**WHAT NEEDS TO BE DONE**
Every line from the one with "align-items: flex-start ->" up to and including the one with "width: 207px ->" is to be output exactly as it appears below; pictures are not.

**DATA EXTRACTS**
== Segment start ==
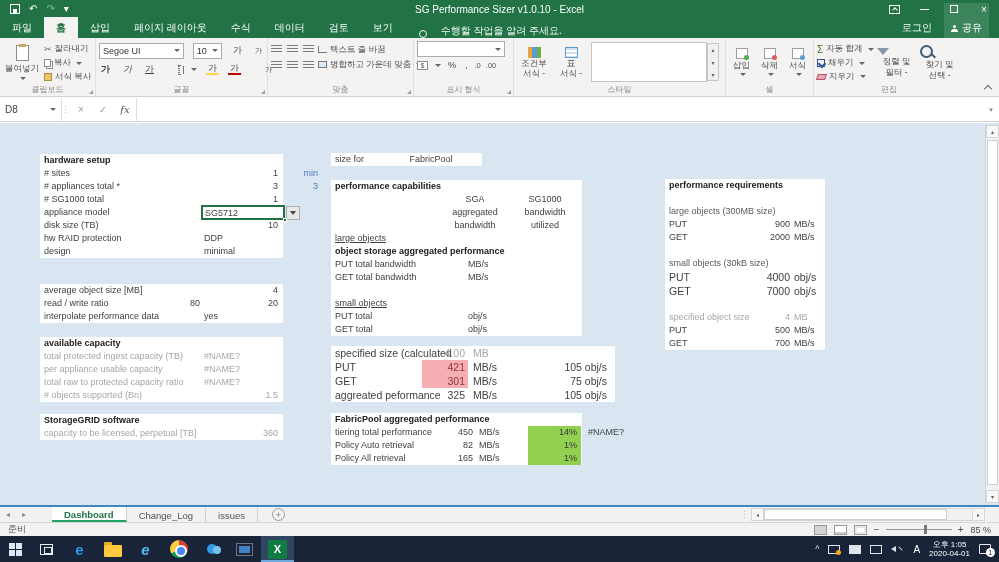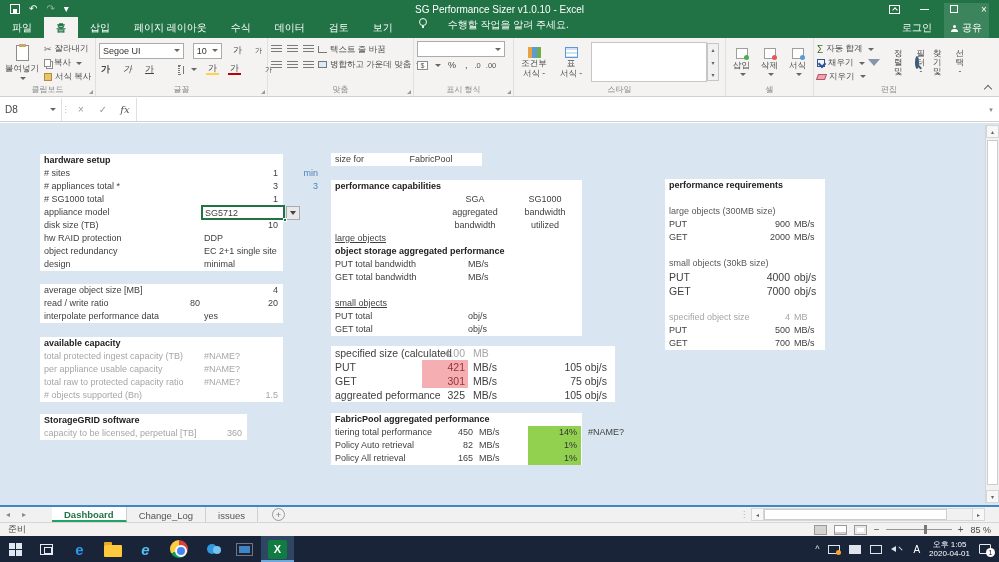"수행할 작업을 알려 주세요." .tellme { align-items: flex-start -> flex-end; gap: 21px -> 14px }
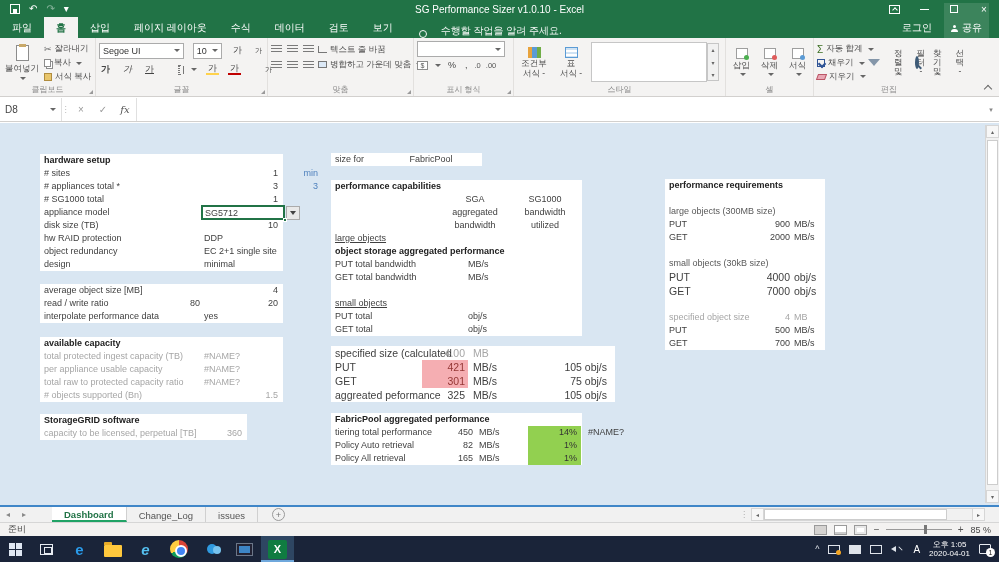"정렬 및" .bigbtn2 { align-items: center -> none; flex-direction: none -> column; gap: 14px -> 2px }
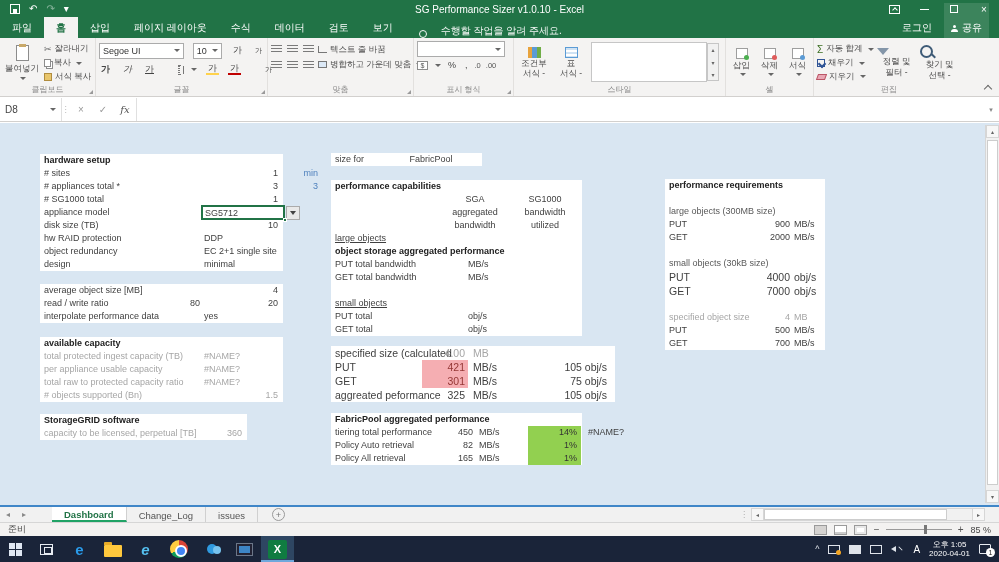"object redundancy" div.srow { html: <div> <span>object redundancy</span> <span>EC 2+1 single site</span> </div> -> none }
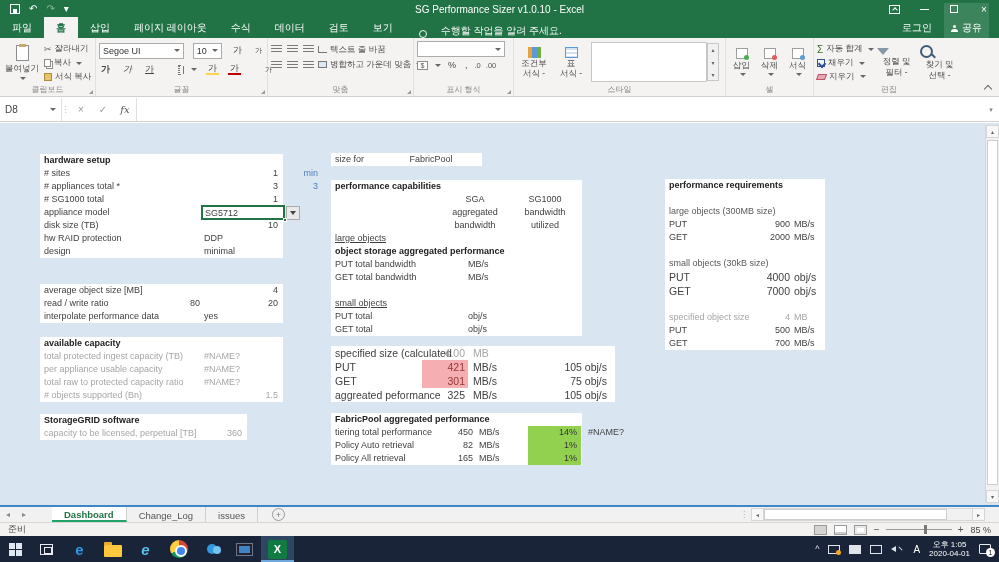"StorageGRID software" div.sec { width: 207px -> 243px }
== Segment end ==
== Segment start ==
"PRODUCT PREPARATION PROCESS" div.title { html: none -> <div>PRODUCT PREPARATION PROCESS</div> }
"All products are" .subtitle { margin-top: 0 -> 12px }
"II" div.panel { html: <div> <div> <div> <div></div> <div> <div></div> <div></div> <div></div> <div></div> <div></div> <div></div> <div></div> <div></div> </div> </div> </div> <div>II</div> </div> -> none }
== Segment end ==
== Segment start ==
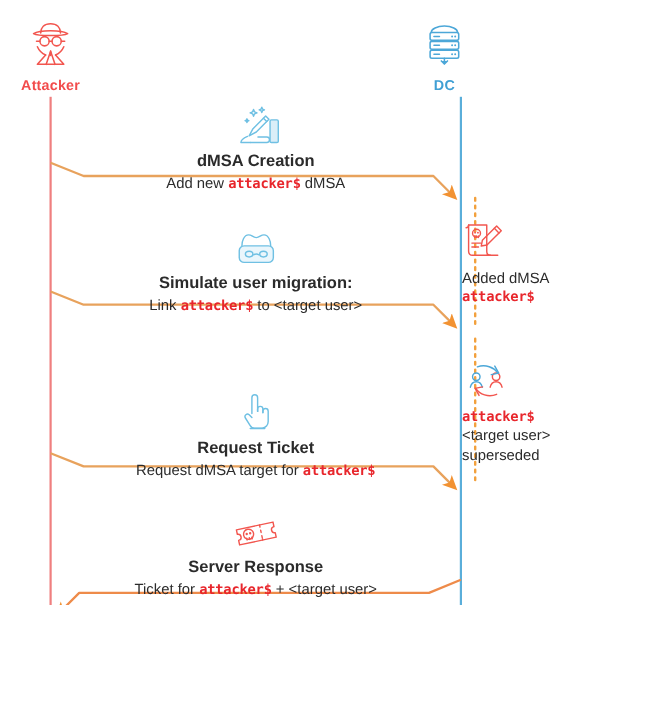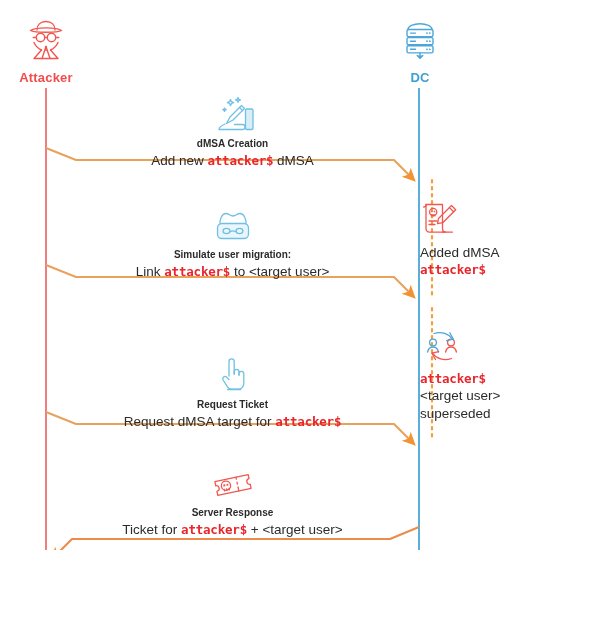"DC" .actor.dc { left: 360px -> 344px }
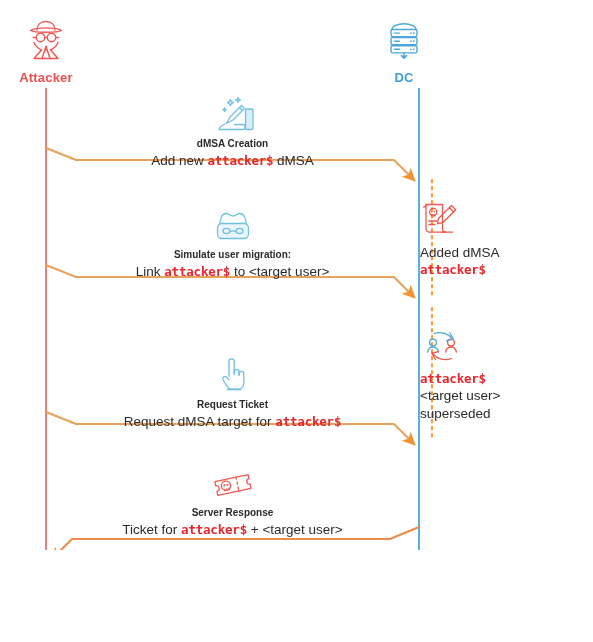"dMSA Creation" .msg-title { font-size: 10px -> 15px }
== Segment end ==
**RESPONSE TO THIS TASK**
"수행할 작업을 알려 주세요." .tellme { align-items: flex-start -> flex-end; gap: 21px -> 14px }
"정렬 및" .bigbtn2 { align-items: center -> none; flex-direction: none -> column; gap: 14px -> 2px }
"object redundancy" div.srow { html: <div> <span>object redundancy</span> <span>EC 2+1 single site</span> </div> -> none }
"StorageGRID software" div.sec { width: 207px -> 243px }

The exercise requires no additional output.